> **Data provided**:
Start of Block

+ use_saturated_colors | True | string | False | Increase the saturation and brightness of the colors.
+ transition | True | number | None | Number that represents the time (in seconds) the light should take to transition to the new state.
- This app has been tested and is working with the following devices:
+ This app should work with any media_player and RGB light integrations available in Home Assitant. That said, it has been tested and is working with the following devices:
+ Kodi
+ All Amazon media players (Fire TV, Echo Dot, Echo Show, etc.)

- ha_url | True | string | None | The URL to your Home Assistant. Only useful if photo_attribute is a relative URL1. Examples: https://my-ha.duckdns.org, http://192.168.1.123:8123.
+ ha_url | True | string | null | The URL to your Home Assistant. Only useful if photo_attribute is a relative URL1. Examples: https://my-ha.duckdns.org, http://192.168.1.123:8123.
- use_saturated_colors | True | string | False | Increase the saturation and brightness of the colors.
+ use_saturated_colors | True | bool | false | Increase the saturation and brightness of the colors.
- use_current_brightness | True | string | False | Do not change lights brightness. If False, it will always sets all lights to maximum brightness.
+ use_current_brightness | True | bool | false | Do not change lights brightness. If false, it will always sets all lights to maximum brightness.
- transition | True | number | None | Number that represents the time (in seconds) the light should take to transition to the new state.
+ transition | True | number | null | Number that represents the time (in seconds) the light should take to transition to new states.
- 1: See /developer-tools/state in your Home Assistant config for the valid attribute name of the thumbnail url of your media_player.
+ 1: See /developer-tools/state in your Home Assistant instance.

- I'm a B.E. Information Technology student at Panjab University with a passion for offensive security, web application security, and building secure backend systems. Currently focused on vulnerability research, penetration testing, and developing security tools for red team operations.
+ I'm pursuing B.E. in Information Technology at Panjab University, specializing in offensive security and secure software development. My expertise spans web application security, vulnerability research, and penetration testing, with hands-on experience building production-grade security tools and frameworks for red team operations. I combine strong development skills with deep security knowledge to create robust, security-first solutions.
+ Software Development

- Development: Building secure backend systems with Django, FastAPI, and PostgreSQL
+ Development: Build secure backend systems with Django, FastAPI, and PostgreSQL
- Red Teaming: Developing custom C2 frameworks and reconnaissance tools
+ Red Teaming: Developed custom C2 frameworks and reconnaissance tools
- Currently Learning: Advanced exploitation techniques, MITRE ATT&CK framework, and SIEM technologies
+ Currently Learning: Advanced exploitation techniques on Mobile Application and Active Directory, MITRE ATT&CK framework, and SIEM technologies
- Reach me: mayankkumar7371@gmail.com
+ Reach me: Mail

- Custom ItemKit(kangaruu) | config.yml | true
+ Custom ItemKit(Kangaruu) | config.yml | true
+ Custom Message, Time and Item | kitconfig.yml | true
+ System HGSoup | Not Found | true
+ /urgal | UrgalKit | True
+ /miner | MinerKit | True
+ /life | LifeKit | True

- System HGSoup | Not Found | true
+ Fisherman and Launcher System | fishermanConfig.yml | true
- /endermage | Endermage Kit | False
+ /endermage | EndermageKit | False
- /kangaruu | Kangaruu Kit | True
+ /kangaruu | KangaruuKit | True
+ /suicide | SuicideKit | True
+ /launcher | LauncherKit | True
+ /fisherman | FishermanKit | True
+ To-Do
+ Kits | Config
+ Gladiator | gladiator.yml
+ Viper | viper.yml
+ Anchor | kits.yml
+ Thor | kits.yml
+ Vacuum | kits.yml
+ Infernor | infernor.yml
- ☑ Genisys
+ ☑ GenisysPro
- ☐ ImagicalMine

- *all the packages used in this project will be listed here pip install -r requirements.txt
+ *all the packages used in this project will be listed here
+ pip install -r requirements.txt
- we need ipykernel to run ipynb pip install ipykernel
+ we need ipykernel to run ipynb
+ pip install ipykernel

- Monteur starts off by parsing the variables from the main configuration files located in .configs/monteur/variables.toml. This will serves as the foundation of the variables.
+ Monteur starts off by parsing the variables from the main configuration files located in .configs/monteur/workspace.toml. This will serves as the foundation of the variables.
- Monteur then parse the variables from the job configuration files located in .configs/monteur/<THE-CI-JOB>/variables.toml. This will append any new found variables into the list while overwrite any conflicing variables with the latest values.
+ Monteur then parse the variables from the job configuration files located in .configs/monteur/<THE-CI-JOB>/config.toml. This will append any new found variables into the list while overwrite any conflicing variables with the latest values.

End of Block

> **Exercise**:
The required answer is the exact run of lines above starting at the line with "robust, security-first solutions." and ending at the line with "- Development: Building", with both ends present.

> **Problem solution**:
+ I'm pursuing B.E. in Information Technology at Panjab University, specializing in offensive security and secure software development. My expertise spans web application security, vulnerability research, and penetration testing, with hands-on experience building production-grade security tools and frameworks for red team operations. I combine strong development skills with deep security knowledge to create robust, security-first solutions.
+ Software Development

- Development: Building secure backend systems with Django, FastAPI, and PostgreSQL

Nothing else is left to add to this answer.